▶ _Requirement_
As you look over the data below, please find each line where the word "absolute" appears, then copy it.

▶ _Listed records_
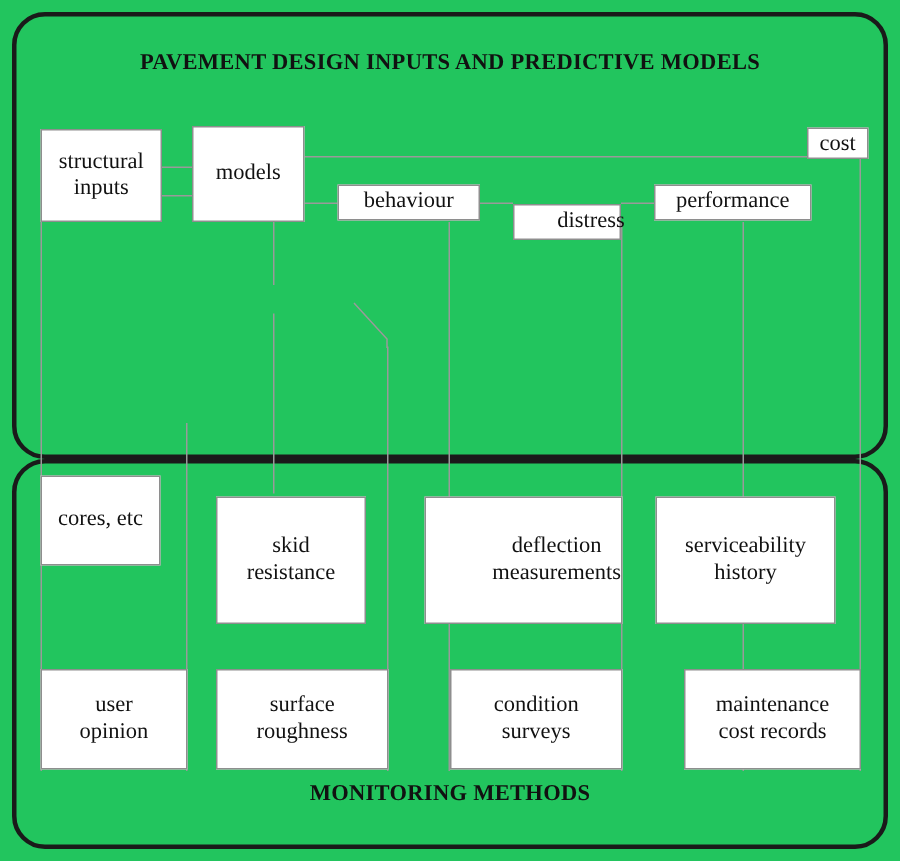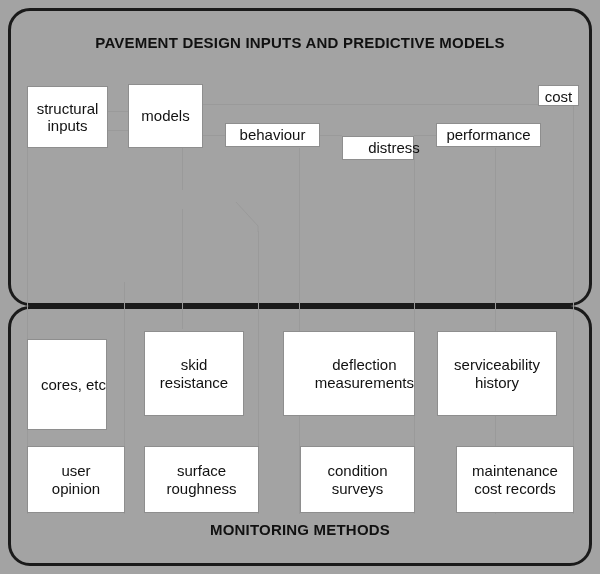--- a/index.html
+++ b/index.html
@@ -1,17 +1,17 @@
 <!DOCTYPE html>
 <html><head>
 <meta charset="utf-8">
 <style>
   html,body{margin:0;padding:0;background:#ffffff;}
   body{font-family:"Liberation Sans",sans-serif;}
-  #stage{position:relative;width:600px;height:574px;background:#a3a3a3;overflow:hidden;}
+  #stage{position:relative;width:600px;height:574px;background:#22c55e;overflow:hidden;font-family:Liberation Serif, serif;}
 
   
   .panel{position:absolute;border:3px solid #1a1a1a;border-radius:22px;background:transparent;box-sizing:border-box;}
   #panel-top{left:8px;top:8px;width:584px;height:298px;}
   #panel-bottom{left:8px;top:306px;width:584px;height:260px;}
 
   
   .panel-title{position:absolute;width:584px;left:8px;text-align:center;
     font-weight:bold;font-size:15px;letter-spacing:.2px;color:#111;}
   #title-top{top:34px;}
@@ -87,21 +87,21 @@
 
   <div class="box" style="left:538px;top:85px;width:41px;height:21px;align-items:flex-end;">
     <span>cost</span>
   </div>
 
 
 
   <div class="panel" id="panel-bottom"></div>
   <div class="panel-title" id="title-bottom">MONITORING METHODS</div>
 
-  <div class="box" style="left:27px;top:339px;width:80px;height:91px;justify-content:flex-end;">
+  <div class="box" style="left:27px;top:317px;width:80px;height:60px;">
     <span>cores, etc</span>
   </div>
 
   <div class="box" style="left:144px;top:331px;width:100px;height:85px;">
     <span>skid<br>resistance</span>
   </div>
 
   <div class="box" style="left:283px;top:331px;width:132px;height:85px;justify-content:flex-end;">
     <span>deflection<br>measurements</span>
   </div>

▶ _Task result_
   .panel{position:absolute;border:3px solid #1a1a1a;border-radius:22px;background:transparent;box-sizing:border-box;}
   .panel-title{position:absolute;width:584px;left:8px;text-align:center;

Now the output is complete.